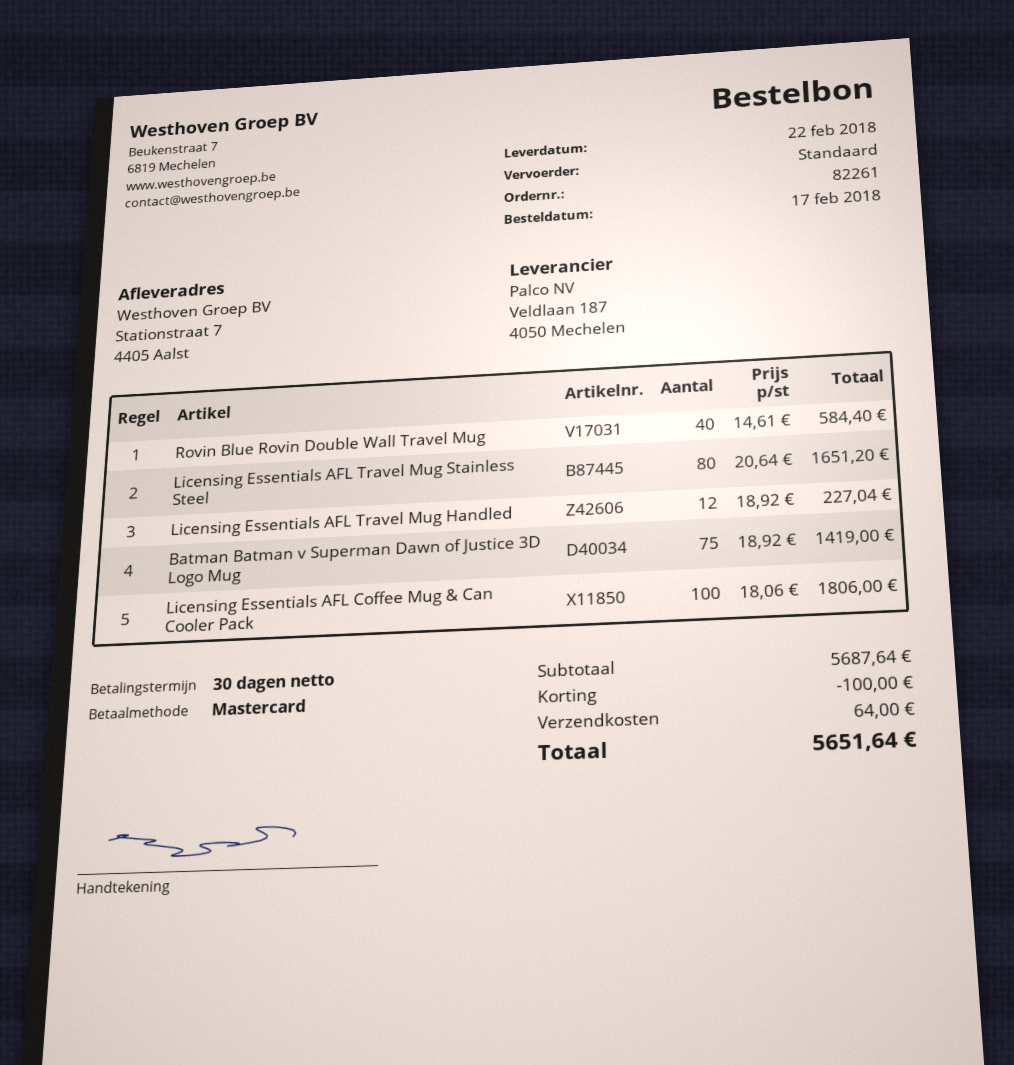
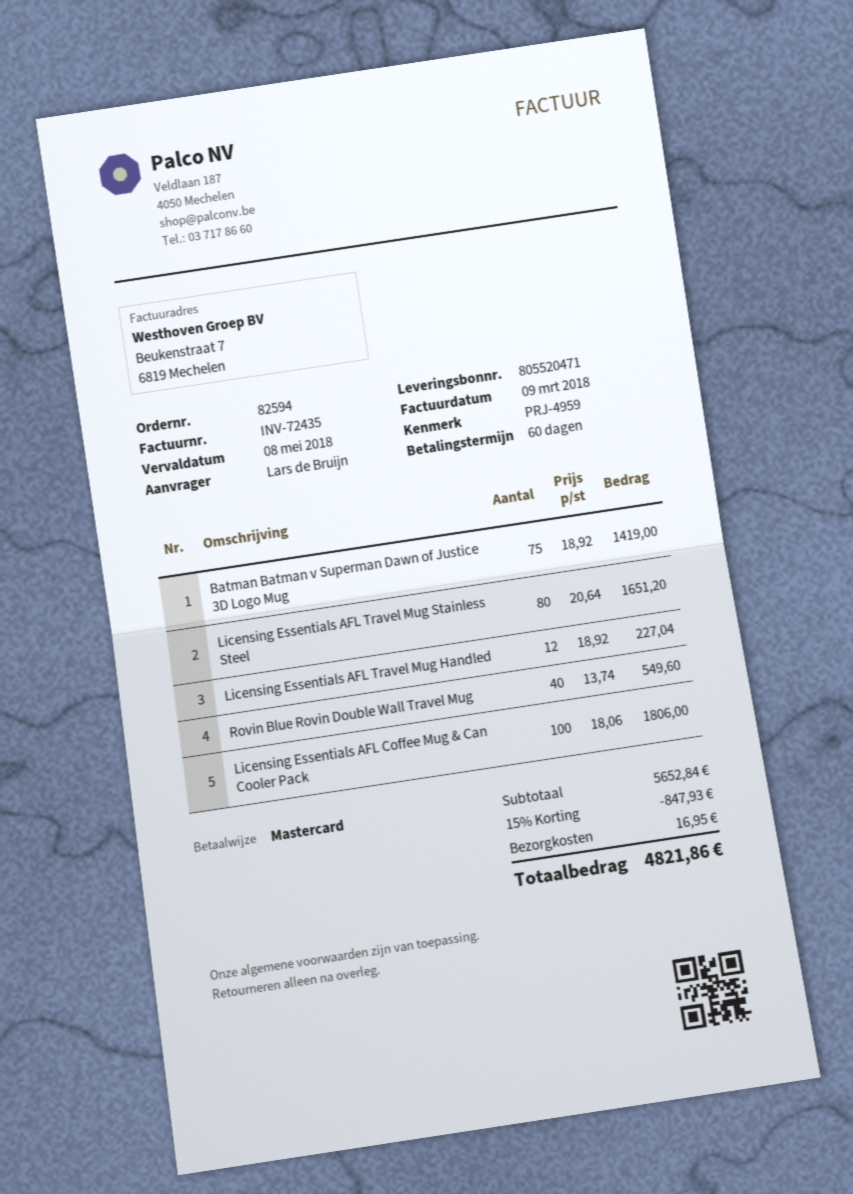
order number: 82261 -> 82594
payment terms: 30 days -> 60 days
Rovin Blue Rovin Double Wall Travel Mug: 40 x 14.61 = 584.40 -> 40 x 13.74 = 549.60
subtotal: 5687.64 -> 5652.84
discount: 100.00 -> 847.93
shipping: 64.00 -> 16.95
total: 5651.64 -> 4821.86

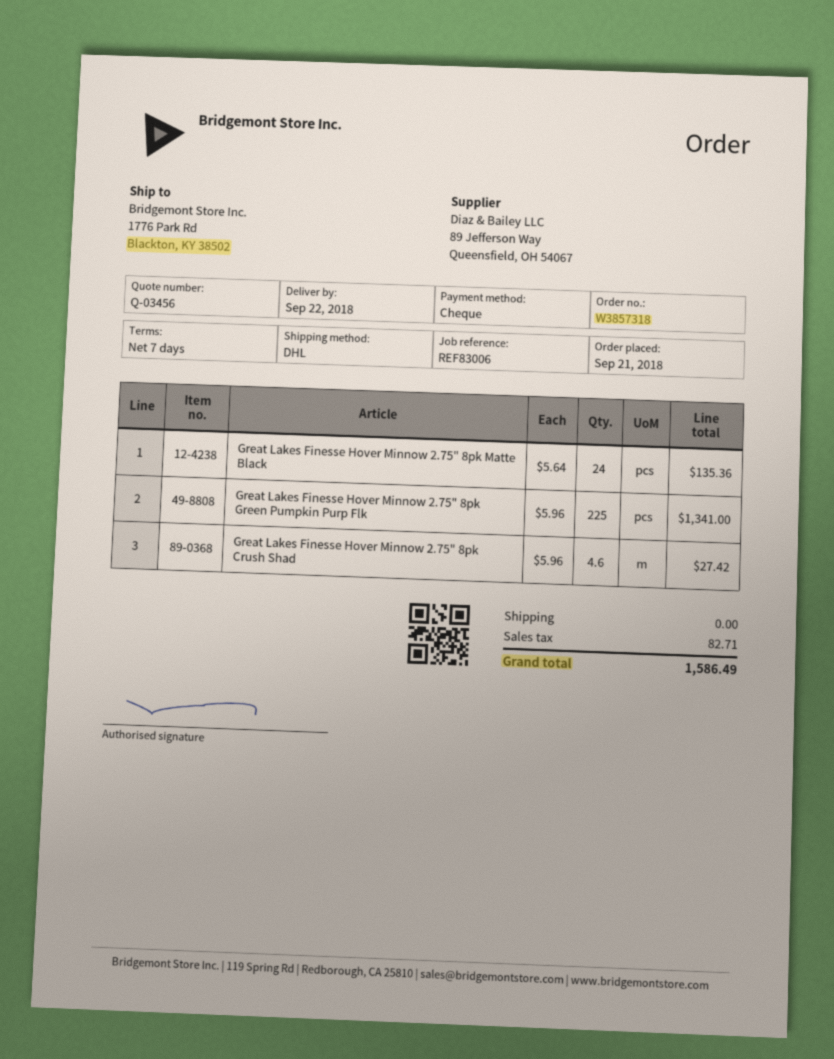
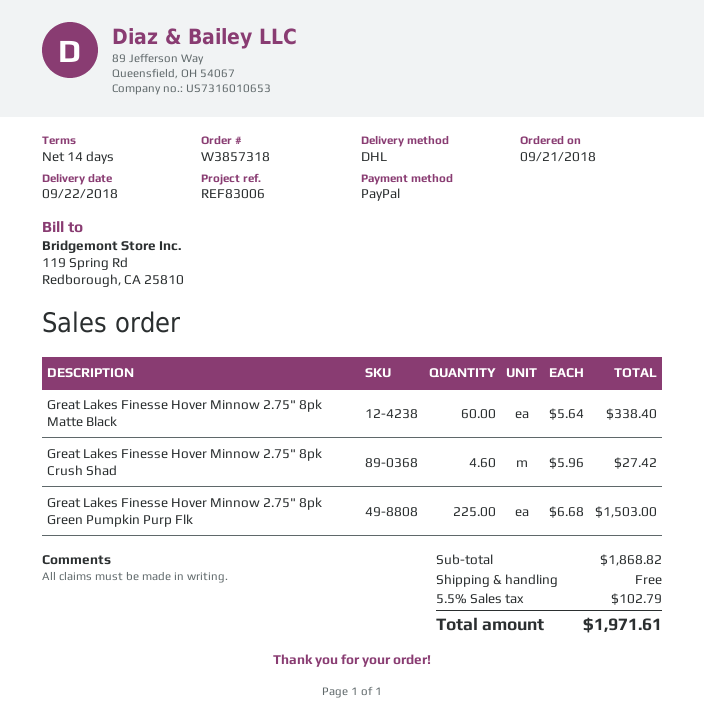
payment terms: 7 days -> 14 days
payment method: cheque -> PayPal
Great Lakes Finesse Hover Minnow 2.75" 8pk Matte Black: 24 x 5.64 = 135.36 -> 60 x 5.64 = 338.40
Great Lakes Finesse Hover Minnow 2.75" 8pk Green Pumpkin Purp Flk: 225 x 5.96 = 1341.00 -> 225 x 6.68 = 1503.00
tax: 82.71 -> 102.79
total: 1586.49 -> 1971.61

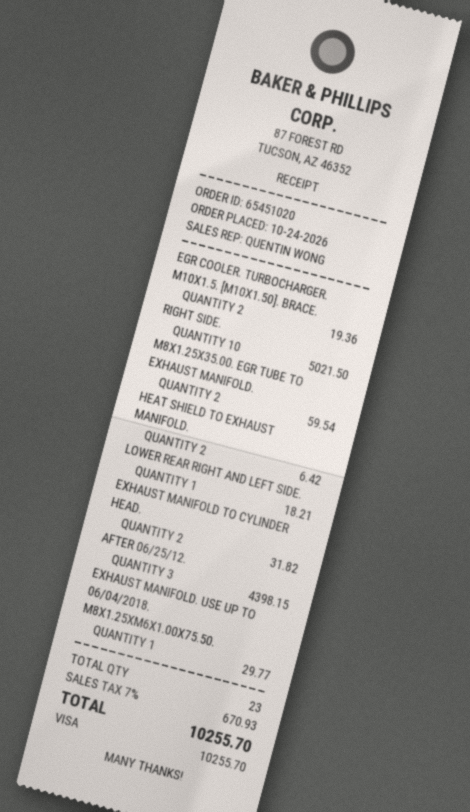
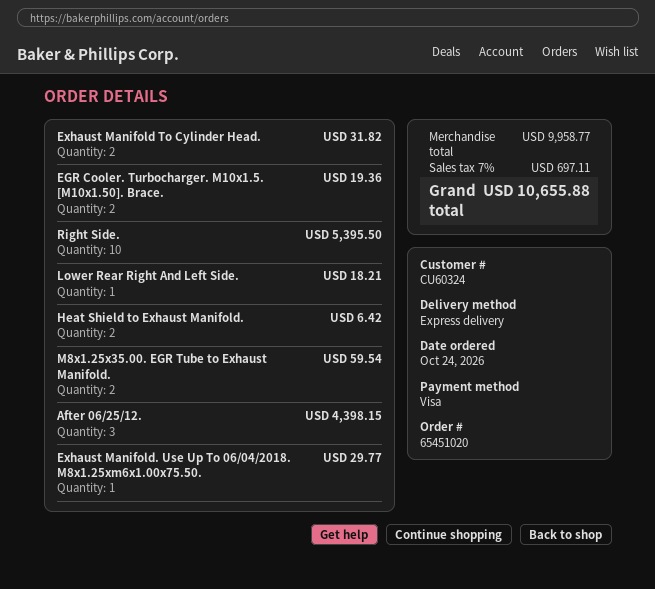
RIGHT SIDE.: 10 for 5021.50 -> 10 for 5395.50
tax: 7% = 670.93 -> 7% = 697.11
total: 10255.70 -> 10655.88

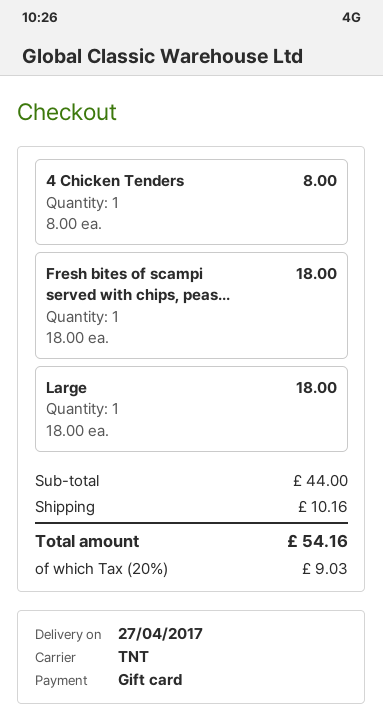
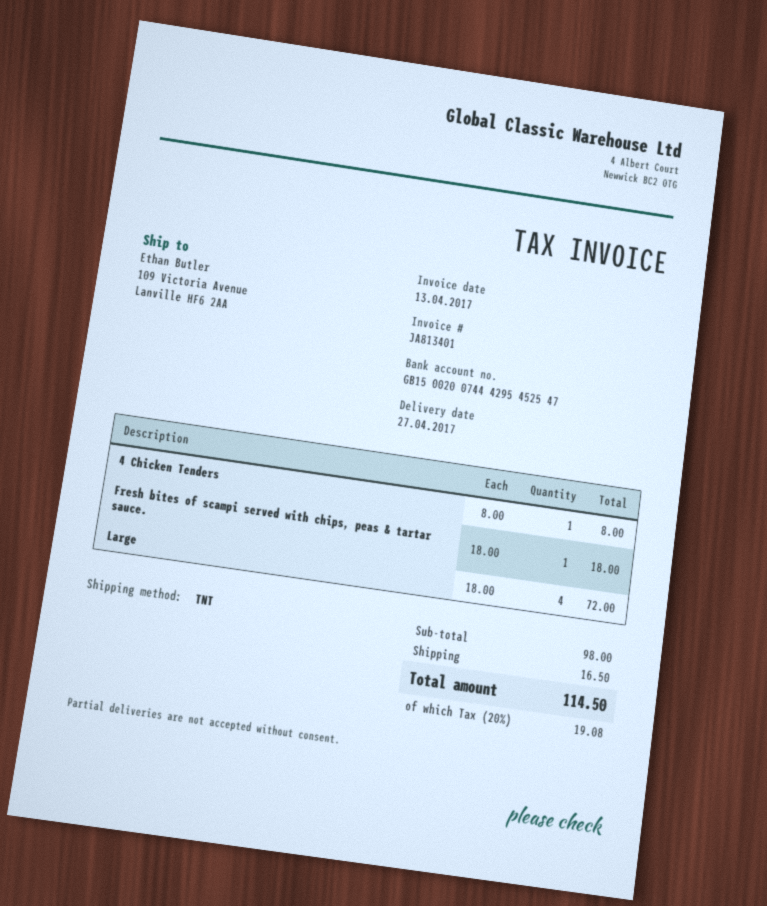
Large: 1 x 18.00 = 18.00 -> 4 x 18.00 = 72.00
subtotal: 44.00 -> 98.00
shipping: 10.16 -> 16.50
tax: 20% = 9.03 -> 20% = 19.08
total: 54.16 -> 114.50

:: What you are asked to do ::
Copy only this from above: the line containing "subtotal: 5687.64 -> 5652.84", the line containing "5.64 = 338.40", and all lines between, printed exactly. Leave out the pictures.

:: Response to this task ::
subtotal: 5687.64 -> 5652.84
discount: 100.00 -> 847.93
shipping: 64.00 -> 16.95
total: 5651.64 -> 4821.86

payment terms: 7 days -> 14 days
payment method: cheque -> PayPal
Great Lakes Finesse Hover Minnow 2.75" 8pk Matte Black: 24 x 5.64 = 135.36 -> 60 x 5.64 = 338.40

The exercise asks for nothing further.